R Lang

Cards (35)

  • Random Variable
    A rule that assigns a numerical value to each outcome in a sample space
  • Types of Random Variable
    • Discrete
    • Continuous
  • Discrete Random Variable
    Can take only a finite number of distinct values such as 0,1,2,3,4, 5,… and so on. It is a variable whose value is obtained by counting.
  • Continuous Random Variable
    The set of its possible values is uncountable; It is a variable whose value is obtained by measuring.
  • Plotting Single Continuous Random Variable
    • Histogram
    • Density Plot
    • Box-Whisker Plot
  • Use the syntax "str()" to check the structure of the dataset
  • Histogram
    A graphical display of data using bars of different heights.
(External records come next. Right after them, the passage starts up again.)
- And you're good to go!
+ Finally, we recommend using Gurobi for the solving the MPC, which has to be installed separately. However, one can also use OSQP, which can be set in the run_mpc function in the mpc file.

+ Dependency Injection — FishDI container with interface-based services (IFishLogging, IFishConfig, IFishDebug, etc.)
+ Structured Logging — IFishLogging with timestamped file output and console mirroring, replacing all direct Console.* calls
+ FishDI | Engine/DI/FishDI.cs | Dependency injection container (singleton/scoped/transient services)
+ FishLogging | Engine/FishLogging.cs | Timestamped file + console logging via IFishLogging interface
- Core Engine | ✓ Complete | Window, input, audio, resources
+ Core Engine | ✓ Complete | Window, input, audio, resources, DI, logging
It is similar to a Bar Chart, but a histogram groups numbers into ranges. Histograms are a great way to show results of continuous data.
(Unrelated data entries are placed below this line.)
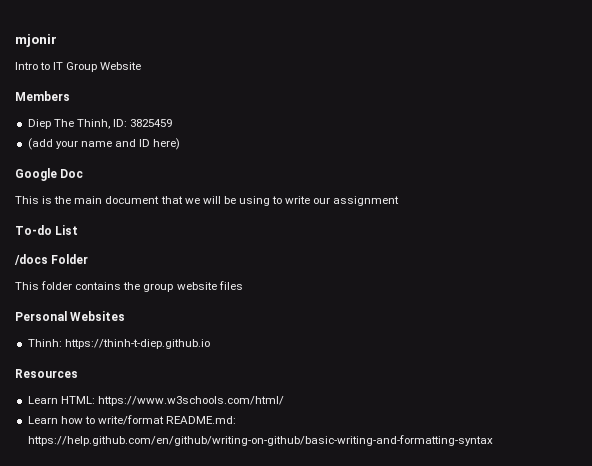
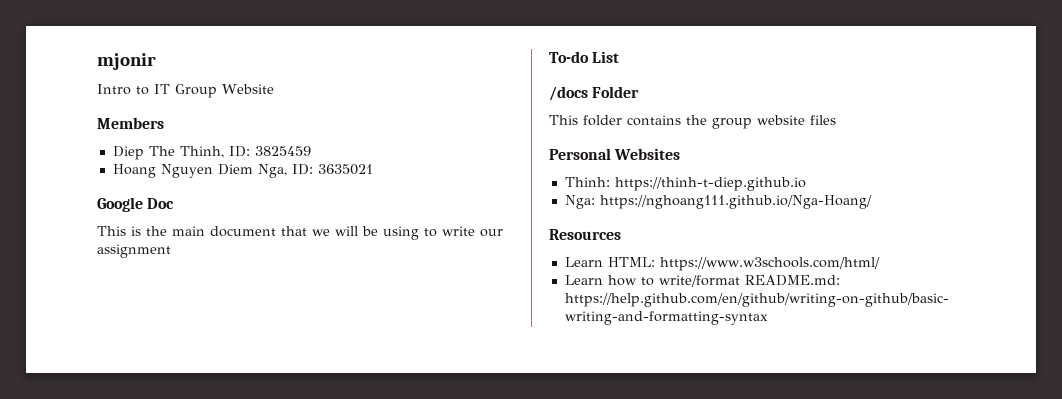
- (add your name and ID here)
+ Hoang Nguyen Diem Nga, ID: 3635021
+ Nga: https://nghoang111.github.io/Nga-Hoang/

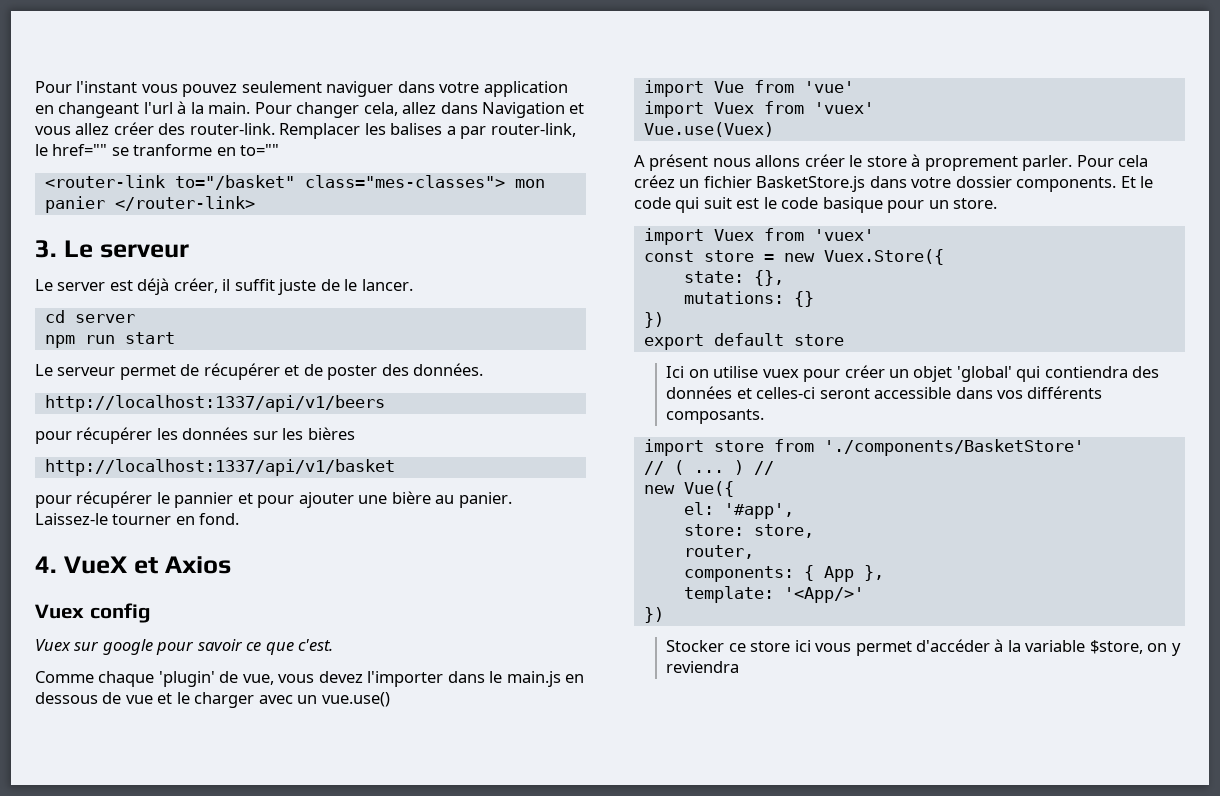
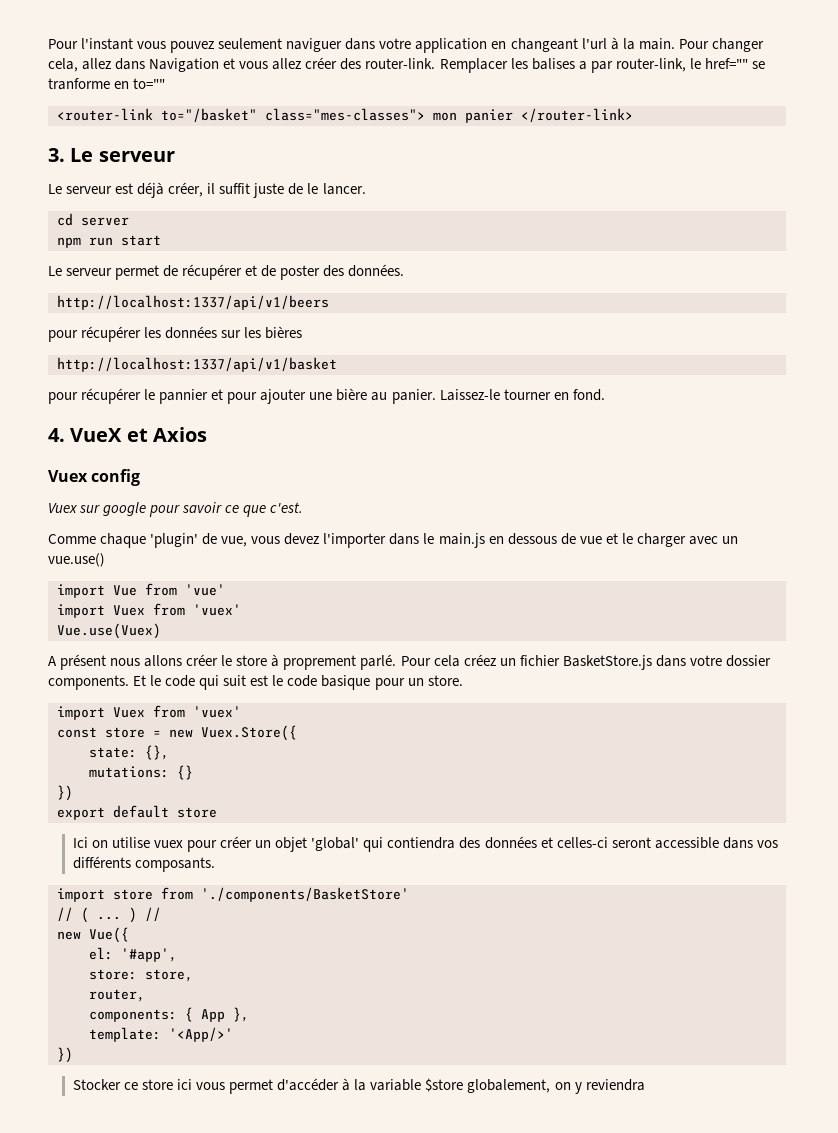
- Le server est déjà créer, il suffit juste de le lancer.
+ Le serveur est déjà créer, il suffit juste de le lancer.
- A présent nous allons créer le store à proprement parler.
+ A présent nous allons créer le store à proprement parlé.
- Stocker ce store ici vous permet d'accéder à la variable $store, on y reviendra
+ Stocker ce store ici vous permet d'accéder à la variable $store globalement, on y reviendra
  • When the data is in categories (such as Ranks or Sections), we should use a Bar Chart instead of a Histogram
  • Creating a Histogram
    1. hist()
    2. Add x-axis label
    3. Add y-axis label
    4. Add title
    5. Adjust number of bins
  • Density Plot
    Visualizes the distribution of data over a continuous interval or time period. This chart is a variation of a Histogram. An advantage Density Plots have over Histograms is that they're better at determining the distribution shape.
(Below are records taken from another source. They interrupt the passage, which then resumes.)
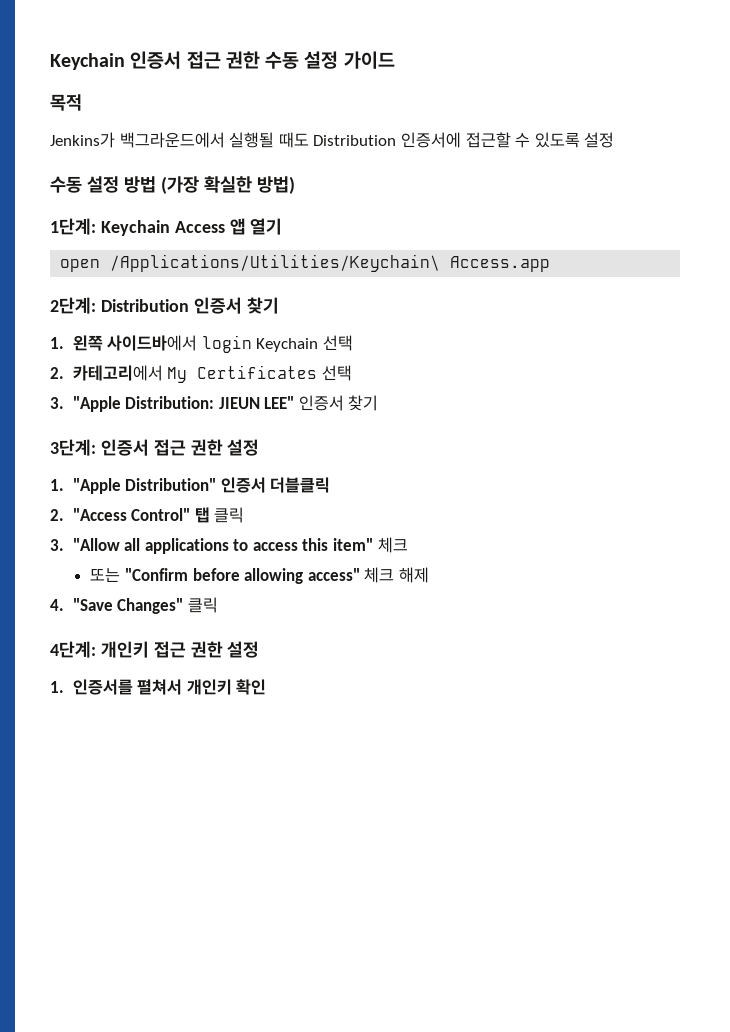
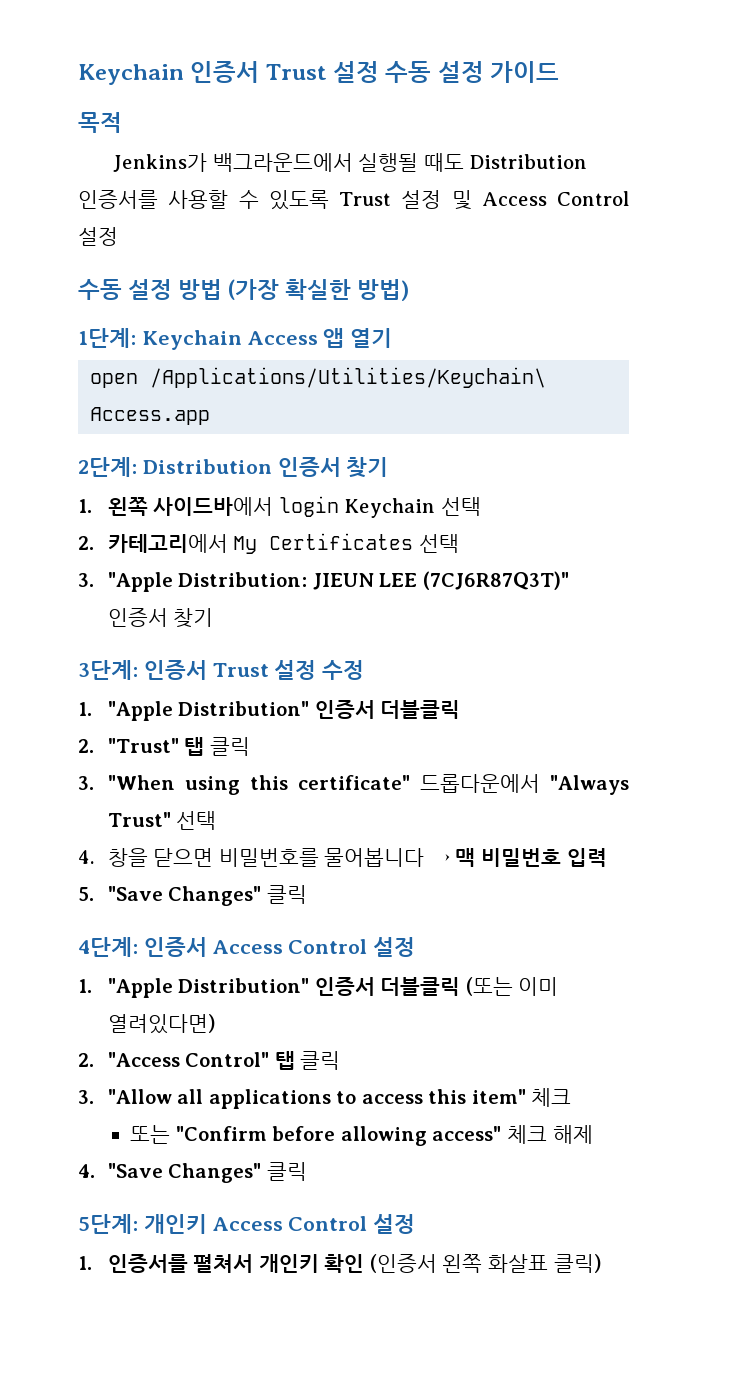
- Keychain 인증서 접근 권한 수동 설정 가이드
+ Keychain 인증서 Trust 설정 수동 설정 가이드
- Jenkins가 백그라운드에서 실행될 때도 Distribution 인증서에 접근할 수 있도록 설정
+ Jenkins가 백그라운드에서 실행될 때도 Distribution 인증서를 사용할 수 있도록 Trust 설정 및 Access Control 설정
- 3. "Apple Distribution: JIEUN LEE" 인증서 찾기
+ 3. "Apple Distribution: JIEUN LEE (7CJ6R87Q3T)" 인증서 찾기
- 3단계: 인증서 접근 권한 설정
+ 3단계: 인증서 Trust 설정 수정
+ 1. "Apple Distribution" 인증서 더블클릭
+ 2. "Trust" 탭 클릭
+ 3. "When using this certificate" 드롭다운에서 "Always Trust" 선택
+ 4. 창을 닫으면 비밀번호를 물어봅니다 → 맥 비밀번호 입력
+ 5. "Save Changes" 클릭
+ 4단계: 인증서 Access Control 설정
- 1. "Apple Distribution" 인증서 더블클릭
+ 1. "Apple Distribution" 인증서 더블클릭 (또는 이미 열려있다면)
- 4단계: 개인키 접근 권한 설정
+ 5단계: 개인키 Access Control 설정
- 1. 인증서를 펼쳐서 개인키 확인
+ 1. 인증서를 펼쳐서 개인키 확인 (인증서 왼쪽 화살표 클릭)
  • Creating a Density Plot
    plot(density(variable))
  • Box Plot (Box and Whisker Plot)
    Displays the five-number summary of a set of data: minimum, first quartile, median, third quartile, and maximum.
  • Creating a Box Plot
    1. boxplot(variable)
    2. Make it horizontal
  • Range
    The distance between the smallest (minimum) and the largest (maximum) data points
  • Interquartile Range (IQR)

    The distance between the first quartile (Q1 = 25%) and the third quartile (Q3 - 75%) in the data
  • Bar Graph
    Plots numeric values for levels of a categorical feature as bars. Levels are plotted on one chart axis, and values are plotted on the other axis.
  • Bar Graphs are good when your data is in categories
  • Horizontal bar graphs are best for nominal variables, vertical bar graphs are best for ordinal variables
  • Bar graphs are used to measure the changes over a period of time
  • Creating a Bar Graph
    1. table(variable)
    2. plot(table(variable))
    3. barplot(table(variable))
  • Scatterplot
    A graph of plotted points that show the relationship between two sets of data. The scatter diagram graphs pairs of numerical data, with one variable on each axis, to look for a relationship between them.
  • Scatterplots are used when we have paired numerical data, when there are multiple values of the dependent variable for a unique value of an independent variable, and in determining the relationship between variables
  • Types of Correlation in Scatterplots
    • Positive Correlation
    • Negative Correlation
    • No Correlation
  • Creating a Scatterplot
    1. plot(x, y)
    2. Add axis labels and title
    3. Add jitter
    4. Add abline (horizontal, vertical, trendline)
    5. Change plot character
  • Pie Chart
    A type of graph that represents the data in a circular graph. The slices of pie show the relative size of the data, and it is a type of pictorial representation of data. A pie chart requires a list of categorical variables and numerical variables.
  • Pie charts are ideal for categorical data groups since every single slice can show a specific category
  • Pie charts are best for showing percentages of a whole, while bar graphs are better for comparing different categories of data or tracking changes over time
  • Creating a Pie Chart
    1. pie(values)
    2. Add labels and title
  • Syntax for Histogram is hist().
  • Syntax for Density Plot is plot().
  • Syntax for Box Plot is boxplot().
  • Give me a sample syntax creating more bins to the histogram.
    hist(chickwts$weight, xlab="Weight", ylab= "Frequency", main="Chicken Weights", breaks = 16)
  • Give me a sample syntax creating specific bins to the histogram
    hist(chickwts$weight, xlab="Weight", ylab= "Frequency", main="Chicken Weights", breaks = 100, 200, 300, 400, 500)
  • Give me a sample syntax adding labels on the histogram
    hist(chickwts$weight, xlab="Weight", ylab= "Frequency", main="Chicken Weights", labels = T)
  • Give me a sample syntax adding colors on the histogram
    hist(chickwts$weight, xlab="Weight", ylab= "Frequency", main="Chicken Weights", labels = T, col = c(“Red”, “Green”, “Blue”))